Lillo was devastated. “She loved me so much, and I hate to say it, but I had her in the palm of my hands,” Lillo says. “And then one day I didn’t, and it was so hard to accept.” Lillo built the whole thing up, as if Stef might be his only salvation. “It was like I had to get back with her because I knew I would have chosen her over drugs,” he says.

And so on December 8, Lillo drove to Stef’s house hopeful for one more reconciliation. It was 9 p.m. when he rang the doorbell. Stef wasn’t there. Her sister intervened. She wouldn’t let him in. “She just wouldn’t mind her business,” says Lillo. There was no way Lillo was coming in. She not only called the cops. At her instigation, the sisters petitioned the court for a protection order prohibiting Lillo from visiting or even phoning Little Stef.

For Lillo, drugs had been like a second career; eventually they became a first. After A Bronx Tale, De Niro helped Lillo land a featured role in Renaissance Man, the Penny Marshall film with Danny DeVito. It was a great character, a four-eyed kid from the Bronx who joins the Army. Lillo played a climactic scene, reciting Shakespeare in the rain. Then he won an important part in Crimson Tide, which starred Denzel Washington. It was another strong performance as a streetwise kid with a Bronx accent. “I saved the world,” says Lillo. All this before age 20. He thought, This is the way it’s supposed to be.

A manager urged Lillo to work on his accent so he could play something besides the outer-borough type—the hood, the drug dealer, the cop. Lillo, though, didn’t really think of acting as a career to be shrewdly managed. He’d never take acting lessons.

He did, though, take drugs. People told Lillo a person takes drugs for a reason. Lillo couldn’t see it. “I had the opportunity. When you were still in school, I was in Hollywood. It’s just different lives,” he says. The spur to drugs, as Lillo saw it, was free time. “I swear, a lot of the times I did drugs, it was straight up out of being bored,” he says. Most days, Lillo slept till all hours, then went partying at night. At nightclubs in Yonkers or White Plains, he’d run into trouble—guys making comments, picking fights, since their girlfriends sought Lillo’s attention (even with Stef holding his hand). So he gravitated to Manhattan clubs. He especially liked Veruka or NA, owned by his friend Noel Ashman. There he was ushered into the VIP section with David Wells, the ex-Yankee, or Leonardo DiCaprio. One night, Lillo ran into De Niro at Veruka. Lillo introduced him around, a small reunion.

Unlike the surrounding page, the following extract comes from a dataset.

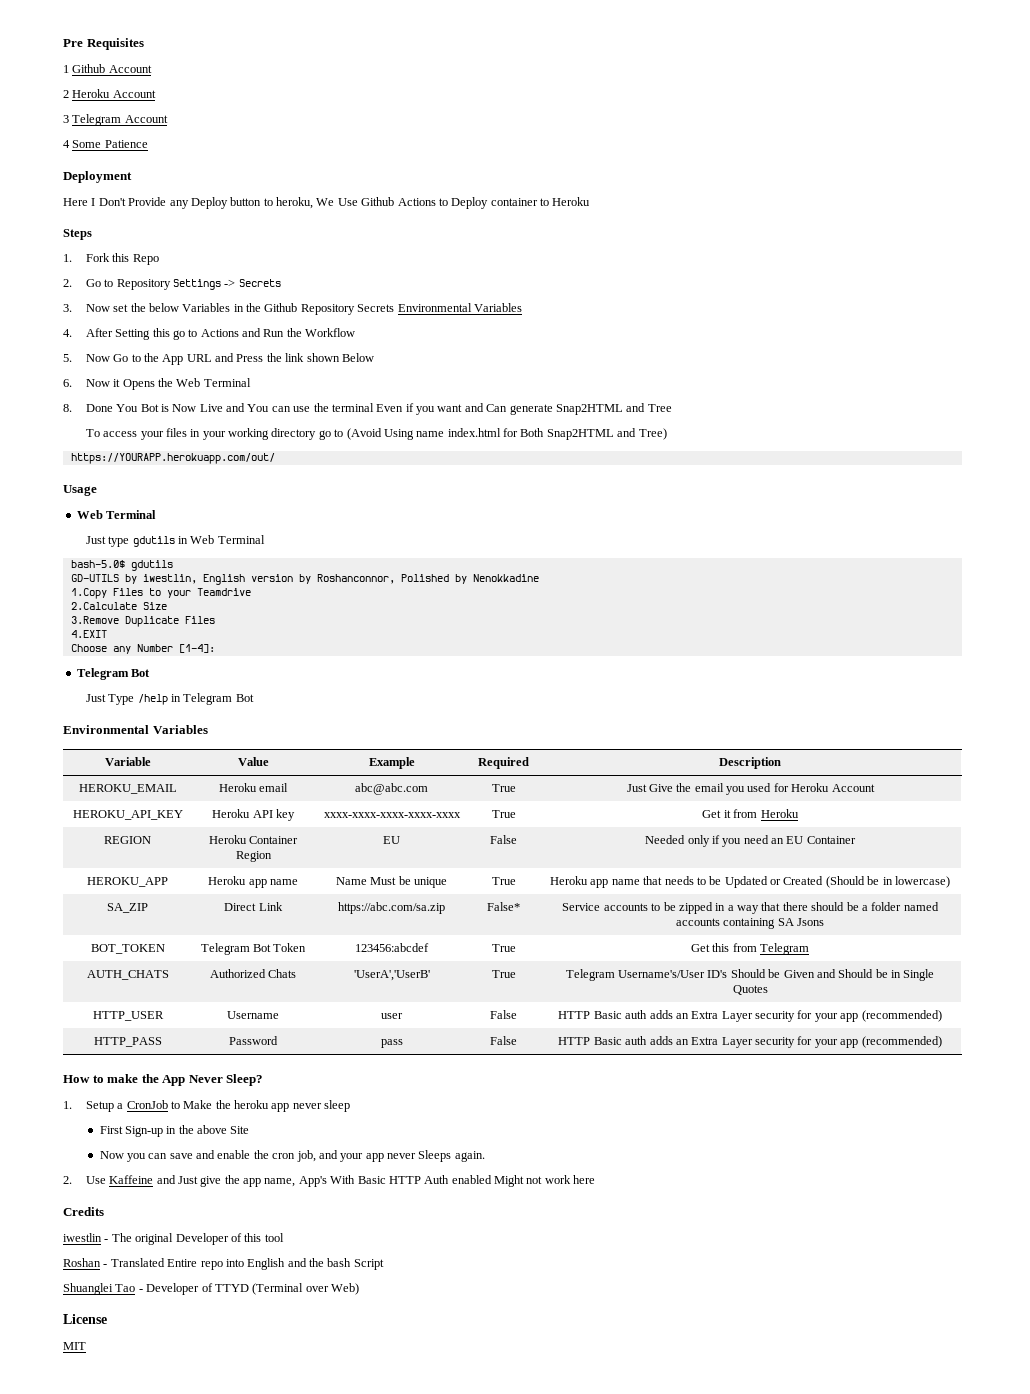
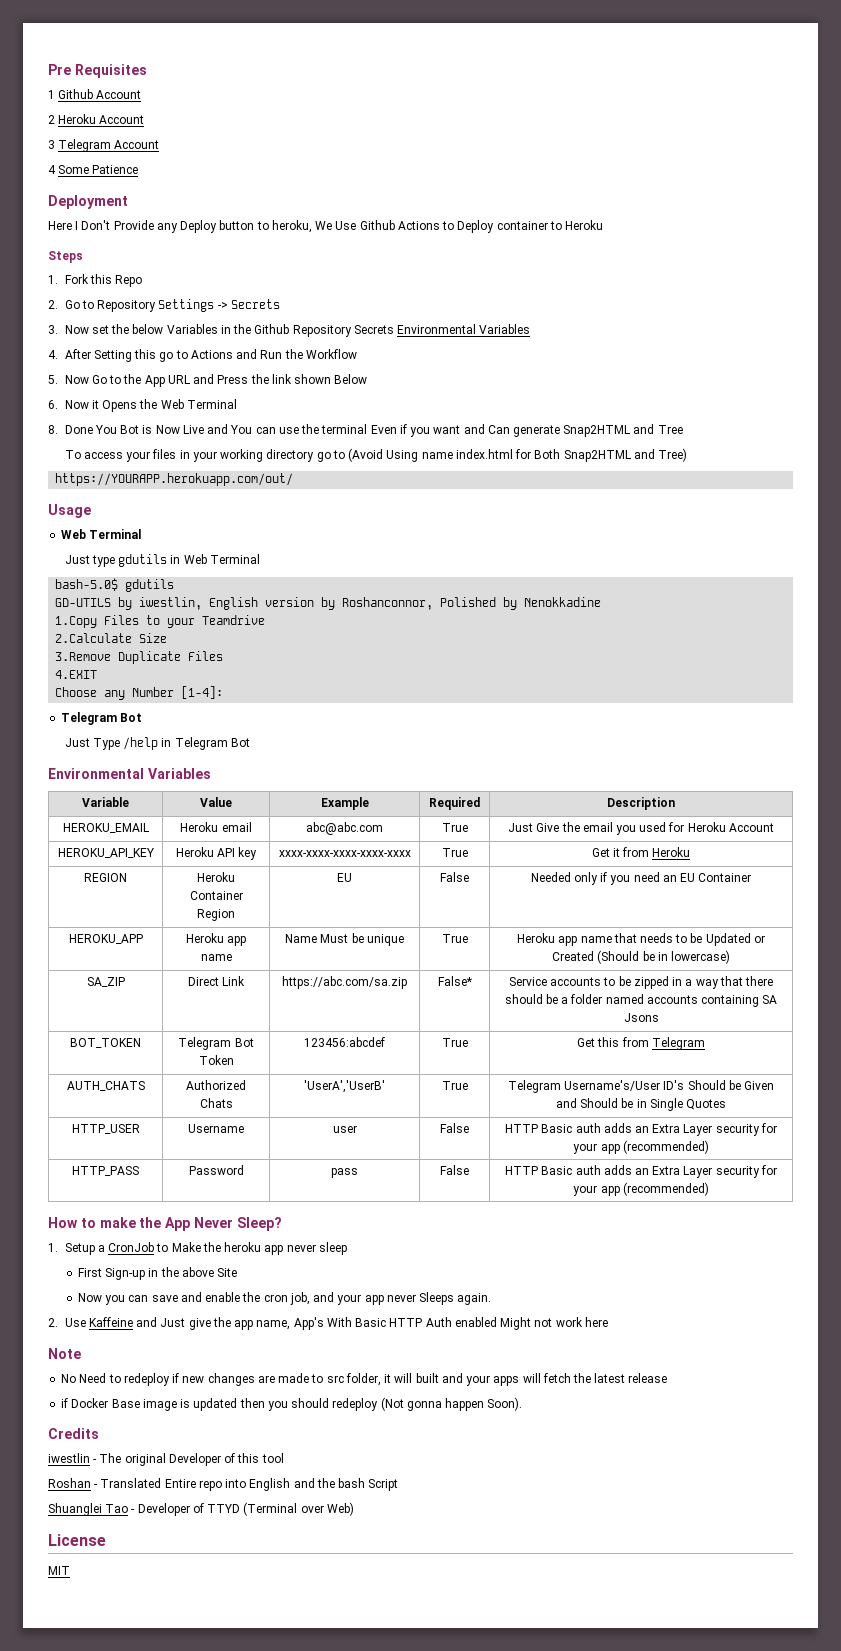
(596, 1179) none -> [48,1348,81,1359] [61,1373,668,1386] [61,1397,523,1411] // Note // No Need to redeploy if new changes are made to src folder, it will built and your apps will fetch the latest release // if Docker Base image is updated then you should redeploy (Not gonna happen Soon).

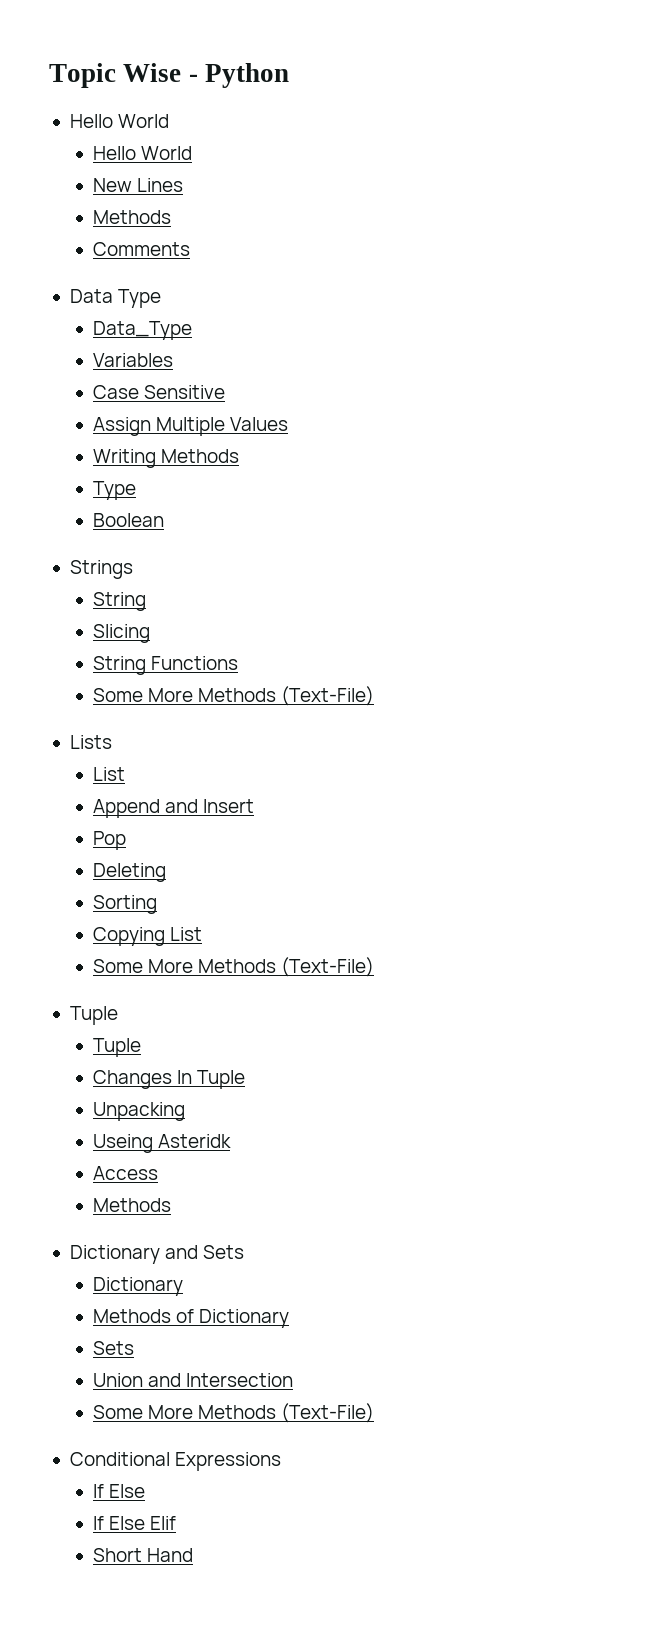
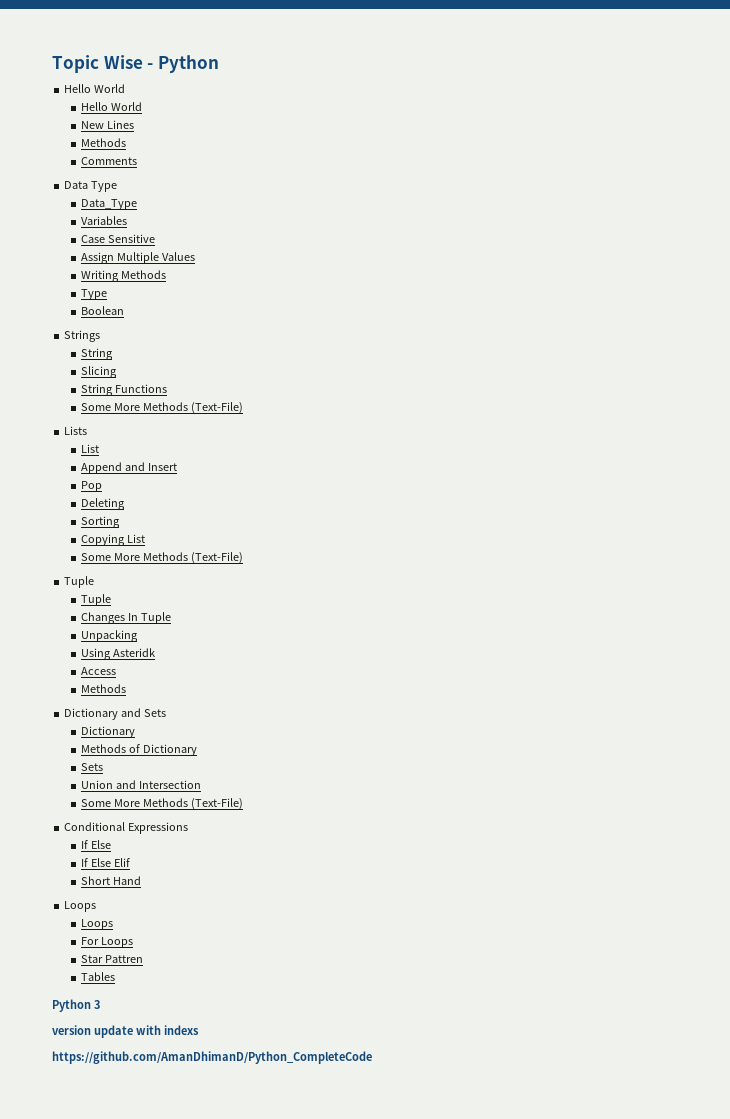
[92,1134,153,1153] Useing -> [81,648,112,660] Using
(193, 1555) none -> [64,901,97,912] [81,919,114,930] [81,937,134,948] [81,955,144,963] [81,972,116,981] [52,999,100,1012] [52,1025,199,1038] [52,1051,372,1064] // Loops // Loops // For Loops // Star Pattren // Tables // Python 3 // version update with indexs // https://github.com/AmanDhimanD/Python_CompleteCode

Early on, Lillo got into cocaine, though coke sometimes set off this paranoid thing. Later it was Vicodin—he built to 50 a day. Then someone told Lillo that heroin would save him money. Stef remembers Lillo saying, “ ‘That’s economical.’ Like a bad dream.”

Soon heroin was Lillo’s drug of choice. He snorted, too vain for needle marks. Lately, it was an everyday thing, just to get normal. “It’s all about being able to get in touch with my guy,” Lillo says. “If I don’t get in touch with my guy, everybody in the world could be going away, I’d be the only person left at home.”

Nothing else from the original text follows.